Dallas Cowboys – Strong safety Cowboys

Man, looking at this roster, this team is just so damn talented. The whole contract drama with Dak Prescott is certainly hanging over them like a dark cloud and the players still have to actually put it to the field, but they have all the pieces to compete for the NFC in theory. Offensively, they are still kind of re-grouping up front after the retirement of Travis Frederick, but they have added a lot of quality pieces in draft these last couple of year.

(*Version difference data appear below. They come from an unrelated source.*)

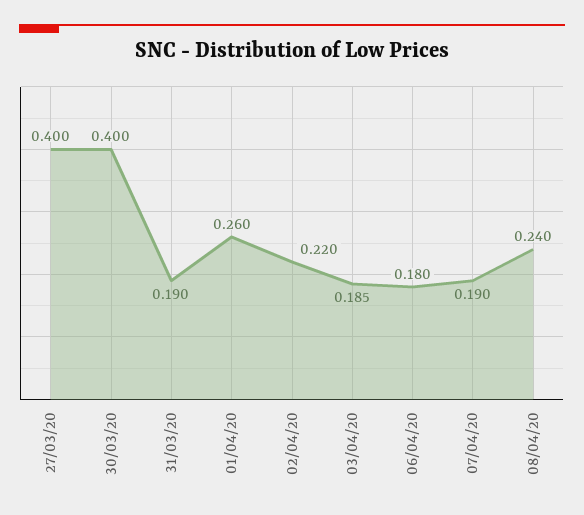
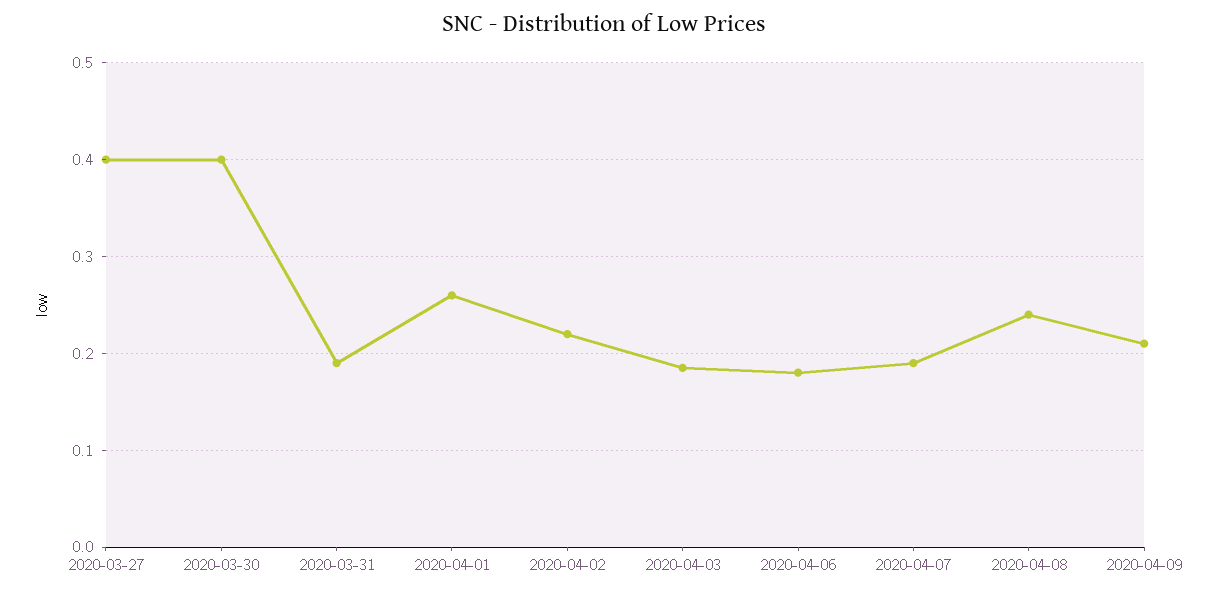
2020-04-09: none -> 0.21

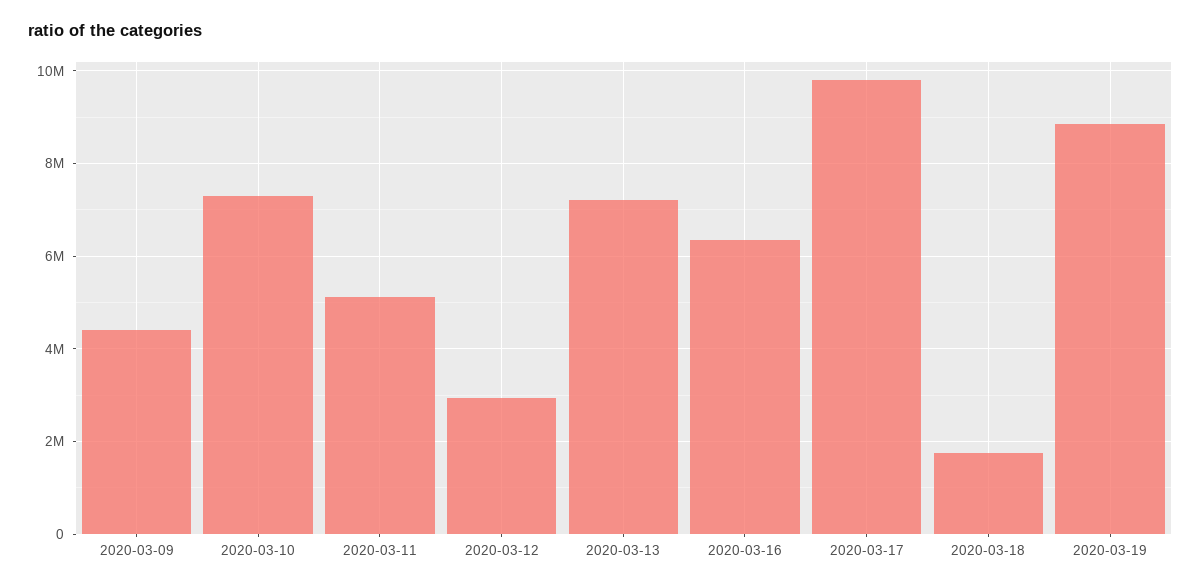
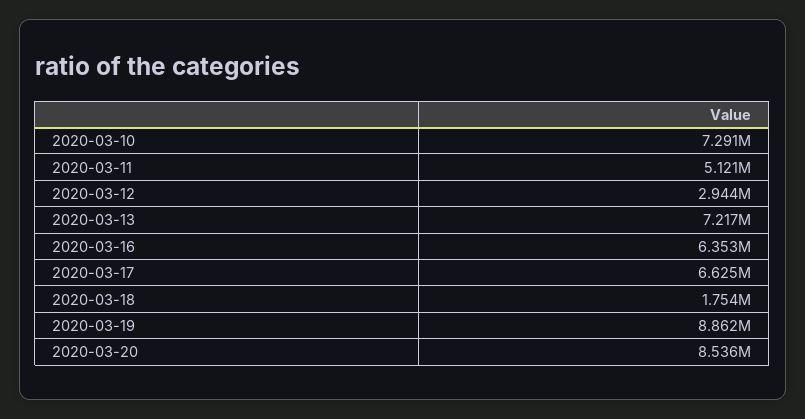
2020-03-09: 4400000 -> none
2020-03-17: 9800000 -> 6625000
2020-03-20: none -> 8536000

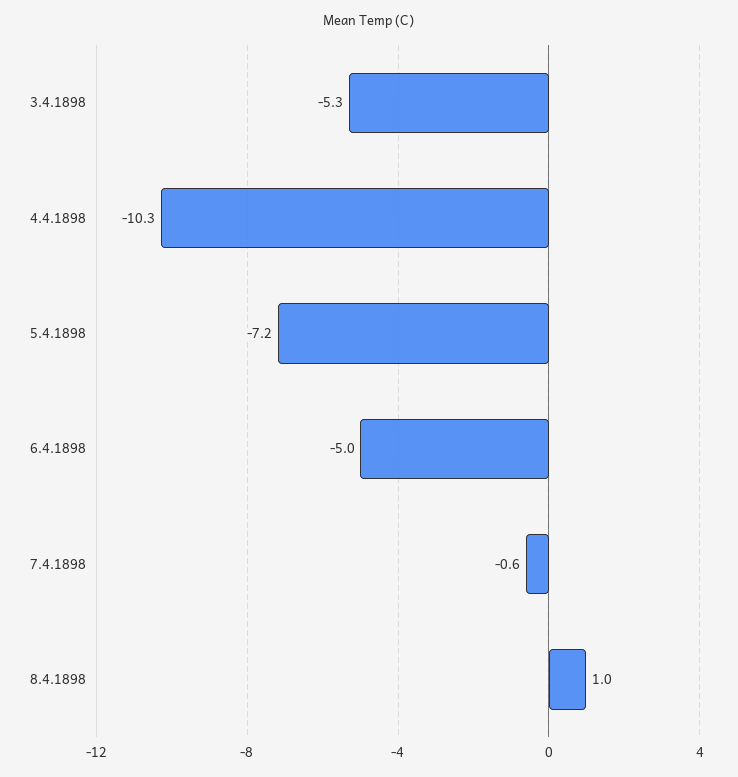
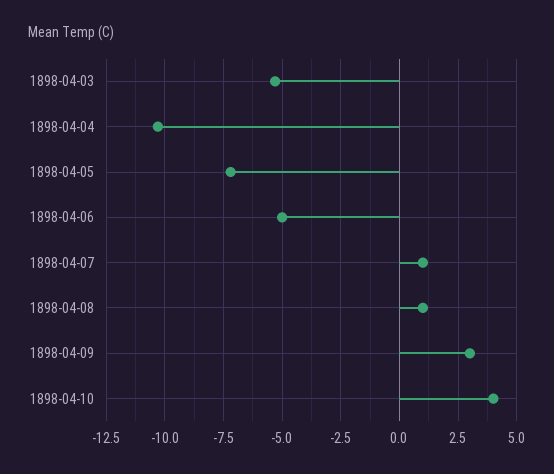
7.4.1898: -0.6 -> 1
1898-04-09: none -> 3
1898-04-10: none -> 4

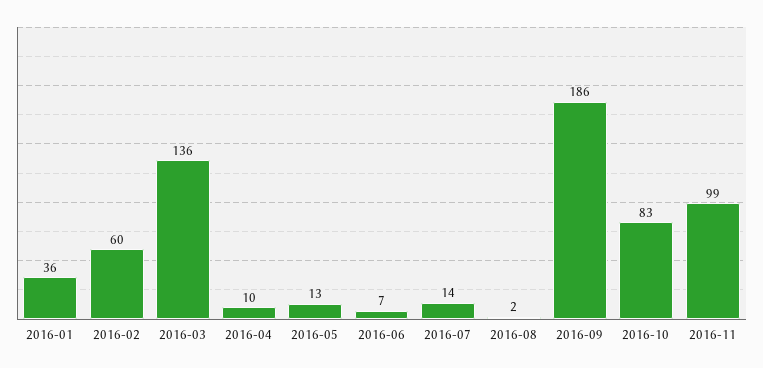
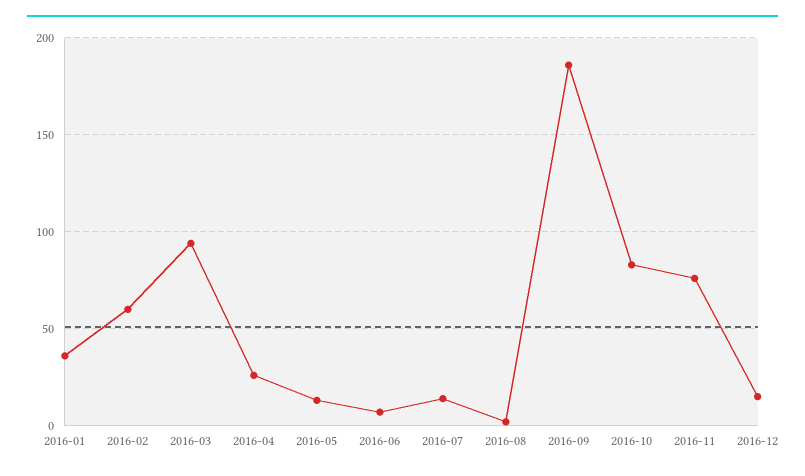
2016-03: 136 -> 95
2016-04: 10 -> 25
2016-11: 99 -> 75
2016-12: none -> 15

Dallas is expecting Blake Jarwin to take a big step in his first season as a full-time starter, to go with a tremendous of trio of receivers, as they might run more 11 personnel than any other team in the league. While a large portion of their offensive production was empty calories and they did shrink in some big games, to me the defense is where they really need to improve. Their interior D-line rotation is outstanding and as long as they find someone outside of DeMarcus Lawrence who can stay focused, their pass-rush could be vicious. Depending on how Leighton Vander Esch has recovered from that neck surgery, they could once again have guys who can fly around on the second level. The loss of their top corner in Byron Jones definitely hurts, but their draft picks Trevon Diggs and Reggie Robinson II certainly have all the talent to play there, to go with a big group of quality slot defenders. Instead I’m going back to the safety position. The coaches seem to love Xavier Woods at free safety, but I don’t think who they want to pair him up with long-term. Haha Clinton-Dix is an adequate starter, but he is really better suited in deep coverage and there is a reason he has been on three teams over the last two season, while being on a one-year deal with Dallas right now. With new DC Mike Nolan, the defense will not be as simplistic with single-high coverages, but you still a safety who can play closer to the line of scrimmage.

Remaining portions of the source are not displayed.